Indian students, studying in various parts of Ukraine, woke up to air raid sirens and smoke-filled clouds on Thursday morning when Russian President Vladimir Putin announced that his country had decided to carry out a military operation in the eastern part of Ukraine to defend separatists in the Donbas region. The sound of air raid sirens, clouds of black smoke, explosions and chaos were reported by cities across Ukraine and Indian students were witness to it.
The Free Press Journal spoke to some Indian students in Ukraine who had been planning to leave the country sooner or later, but found themselves in jeopardy as the Ukrainian government had shut down the country’s airspace. However, Indian authorities are reportedly activating alternate evacuation routes for students and other nationals in Ukraine.
“I saw fighter planes flying over my hostel,” said a student in Dnipro, who was planning to leave the country on February 26 but is unsure of the circumstances now. “I saw a cloud of smoke above the city and have no idea what is going on,” said another student in the city.
While some students recalled instances that weren’t life-threatening, others witnessed scarier visuals. “Black smoke, like the aftermath of an explosion, was visible outside my hostel in Ivano-Frankivsk,” a student said. He is relying on the embassy for further updates in the hopes of being able to get out of Ukraine and meet his parents. One student heard air raid sirens ringing out across Kyiv near the Golden-Domed Monastery in Ukraine, which made her realise the severity and scale of the tension that was now affecting innocent students like her.
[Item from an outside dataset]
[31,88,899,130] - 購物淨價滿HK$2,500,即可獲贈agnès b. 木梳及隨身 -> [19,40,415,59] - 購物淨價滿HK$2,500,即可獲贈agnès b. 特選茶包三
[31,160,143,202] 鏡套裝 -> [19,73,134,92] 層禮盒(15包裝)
Several students also reported bunkers being readied for students in hostels to take shelter in case of war or the outbreak of violence.
“The present situation in Ukraine is highly uncertain. Please maintain calm and remain safe wherever you are, be it in your homes, hostels, accommodations or in transit,” the Indian Embassy in Kyiv tweeted on Thursday morning to assure Indian nationals, especially students, of their safety.
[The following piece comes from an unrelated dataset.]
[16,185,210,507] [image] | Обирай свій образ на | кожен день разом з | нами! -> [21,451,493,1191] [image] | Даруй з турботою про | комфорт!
‘Universities shut down, online classes for an unspecified period’
Universities in Ukraine have also now opted to continue with online classes for an indefinite period.
“The University of Kyiv has shut down for today (Thursday). We also have been told that there will be no online classes for the time being,” said Pranjal Aggarwal, who is studying in the University of Kyiv and came back to India a few days ago. Another student, Waseem Khan, added that Lviv Medical University in Ukraine has also shifted to online classes for an unspecified period, though in an earlier statement by the university to its students, it required them to attend summer practicals between the months of June-July. Students studying at the Dnipropetrovsk State Medical Academy said that information about their classes for the upcoming days would be conveyed later.
Many students who were supposed to travel back to India saw their flights cancelled as the Ukrainian airspace has been closed. After the departure of the Air India flight from Delhi on Thursday morning, the Ukrainian authorities issued a NOTAM (Notice to Airmen), which stated that flights of civil aircraft within Ukraine “are restricted due to potential hazard for civil aviation”.
Anxious but hopeful parents
Parents of Indian students stranded in Ukraine are worried about their children’s safety and are willing to go any lengths to ensure their safe return.
Mohammad Shafi, parent of a student stuck in the war-hit country, told The Free Press Journal that his son, who is currently at the Uzhhorod National University, tried to book an Air India ticket but was unable to do so due to the unavailability of flights. “Though the university has permitted the students to leave, there are no tickets. As bombs were dropped on the Kyiv Airport, multiple students who had booked their flights for today, have now been given shelter by the Indian Embassy for the time being,” claimed Shafi, who added that because of the cash withdrawal limits announced by the Ukrainian government, many people have lined up outside the ATMs in the city.
Another parent, Tehsin Ali from Uttar Pradesh, said that he had contacted the PMO’s (Prime Minister Office) helpline number for information regarding students’ safety in Ukraine and was told by them that there were plans to airlift the students by Thursday night. Ali further added that many parents in the state, who had sent their children to Ukraine for higher education, were extremely worried and planned to travel to Delhi if things were not resolved soon. “As the authorities have assured that our children will be brought back safely, we hope to see some action on the same,” added Ali, whose son studies at Ivano-Frankivsk University.
The Indian ambassador to Ukraine, Partha Satpathy, in a statement urged Indians in the country to stay calm and face the situation with fortitude, and asked them to stay back in their familiar locations. “As of now, the Government of India, Ministry of External Affairs, and the Embassy of India are seized of the situation and working on a mission mode to find a solution to this difficult situation,” the ambassador said in his statement.